Surgical simulation of the needle-tissue interactions is consisting of the prediction of needle deflection and modeling of the constitutive laws of soft tissues. In most of the researches, the hyperelastic model or the viscoelastic model is applied in the condition of supposing the soft tissues are continuous, incompressible, homogeneous, and isotropic materials. However, for the nonlinear heterogeneous soft tissue [25] or the multi-layer tissues [83], there are only few studies about the modeling and simulation. We think the research teams should focus on the modeling and simulation of the heterogeneous soft tissues in the future, as it is closest to the actual situation when a needle is inserted into human soft tissues during percutaneous surgery. In addition, prestress was verified as an optimal biomechanical parameter for needle penetration, which minimized skin deflection and allowed for needle actuation to the targeted penetration depths with minimum variability [27]. Thus, various influence factors [106] should also be investigated to analyze the effect to needle deflection and tissue deformation. Through the parameter optimization and adjustment, the efficiency of the surgical simulator will be improved. In the virtual surgical simulation, needle deflection and tissue deformation have been investigated, while not much research were concentrated on the compensation measures to reduce the targeting errors. We suggest that researchers combine the compensation in the surgical simulator and improve the accuracy as well as the efficiency.
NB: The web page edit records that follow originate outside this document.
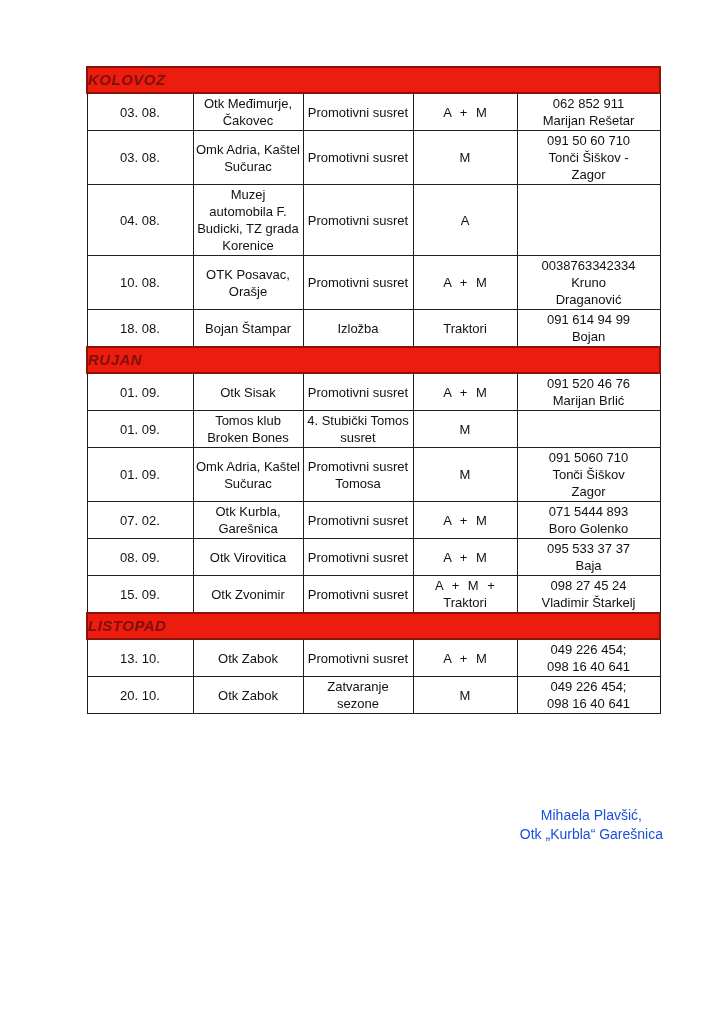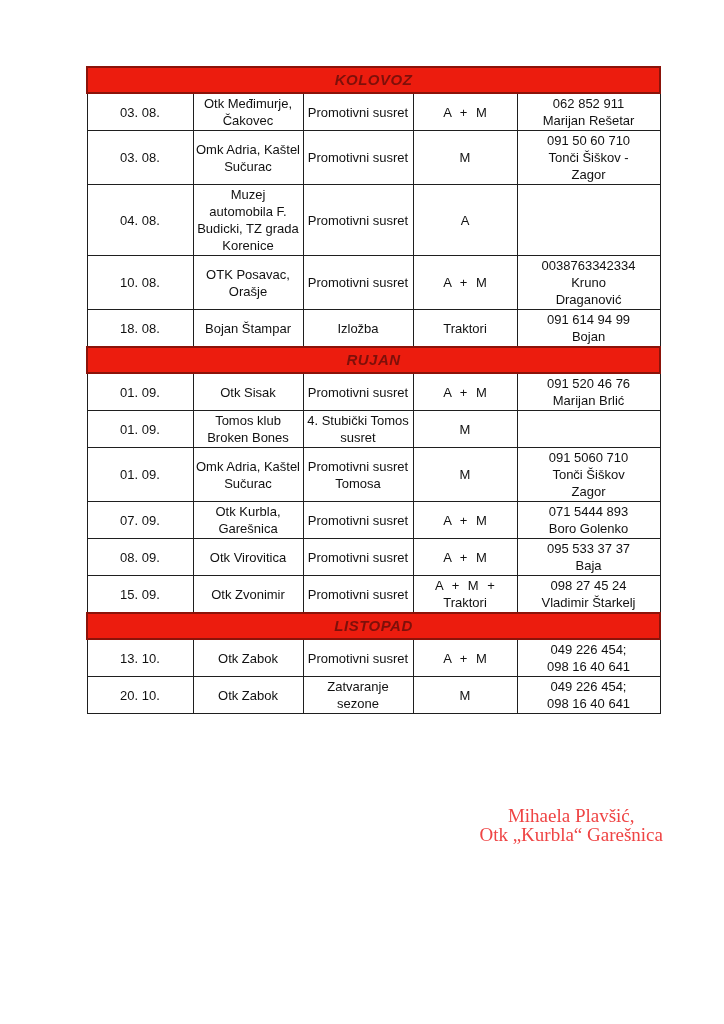"KOLOVOZ" td.month-band { text-align: center -> left }
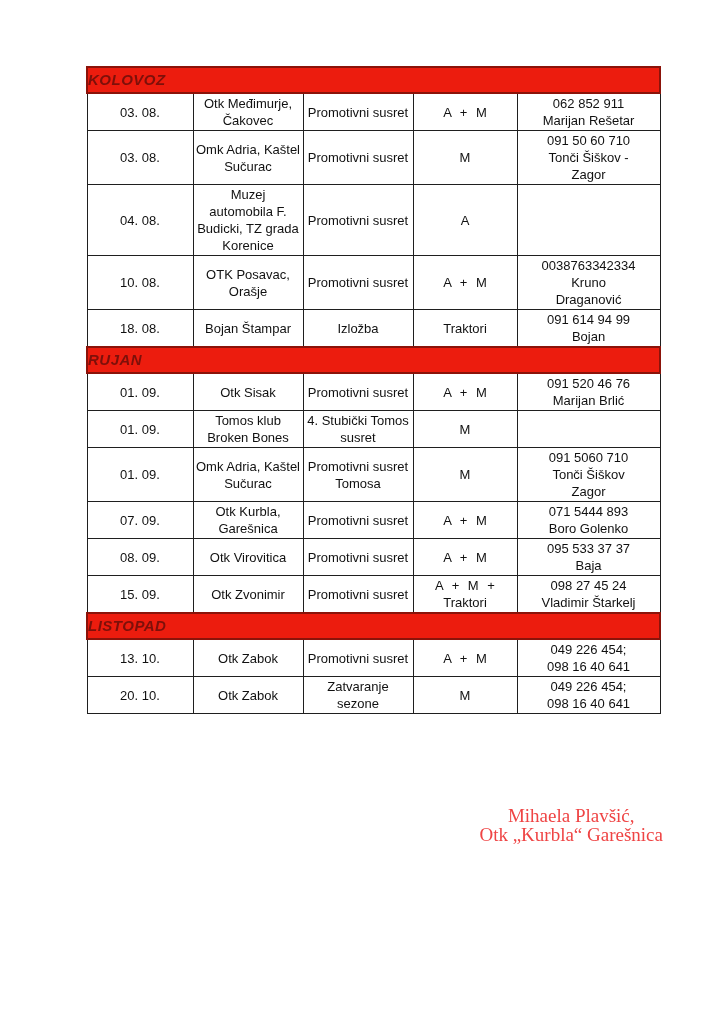"07. 09." td.cell { text: 09 -> 02 }
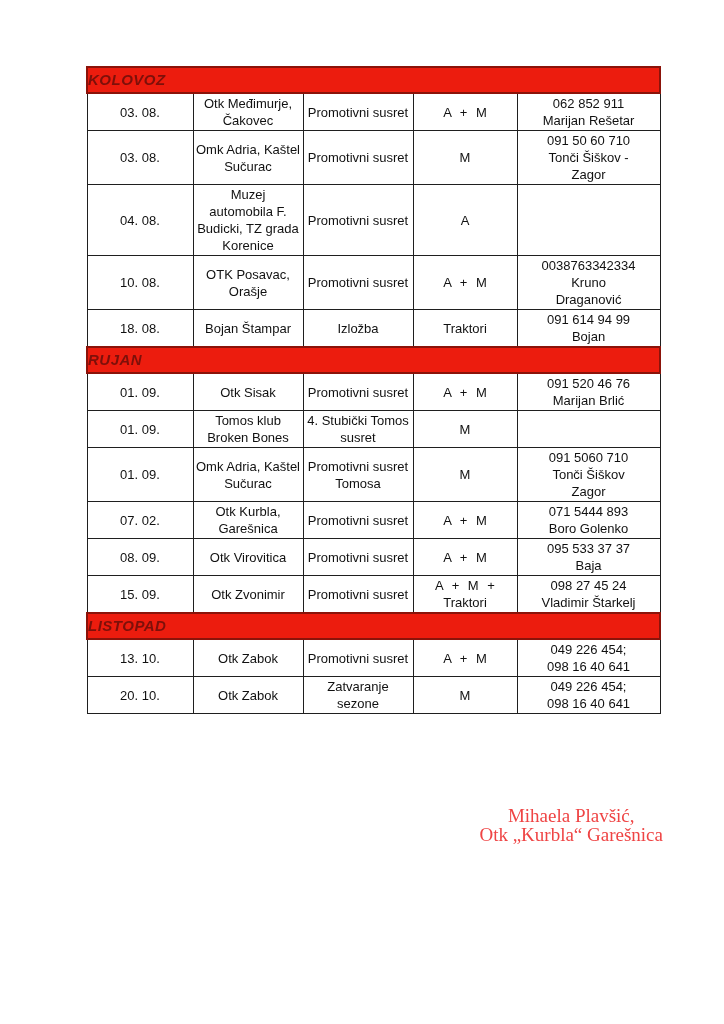"Mihaela Plavšić," .signature { color: #ef4444 -> #1d4ed8; font-family: Liberation Serif, serif -> Liberation Sans, sans-serif; font-size: 19px -> 14px }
Nowadays, the planning methods are widely applied in a geometrical environment and a static environment. Due to the high efficiency of the search method, it is applicable in clinical environments or even can be used in real-time replanning when the clinical environment changes such as tissue deformation appears. Here, we suggest researchers may need to focus on investigating the path planning of flexible needles when they insert into an anatomical environment and a deformable environment which has the characteristic of tissue deformation. Needle steering control is now increasingly used in anatomical environments or deformable environments, which are the same as the research trend of the path planning. In the deformable environments, target motion and obstacle motion caused by the interaction force of the flexible needles and soft tissue during the needle steering are considered by researchers nowadays. However, the motion was only supposed as a uniform motion with a constant velocity [97]. According to the surgical simulation in Section 3, we know that tissue deformation was usually presenting nonlinear characteristics. Thus, it will be improper to suppose the target and obstacles are moving constantly. We suggest that when needle steering is controlled in a closed-loop system, the haptic feedback should be used. In addition, the needle-tissue interactive mechanism should be incorporated in the kinematic model, which will offer real-time tissue deformation with nonlinear characteristics. Nonholonomic modeling combined with duty-cycled spinning for needle steering is validated by several researchers in the closed-loop steering control systems, which tracks the tip position in real time and compensates for the deviation error. This algorithm is also recommended to be applied in the anatomical and deformable environments with nonlinear tissue deformation in future research.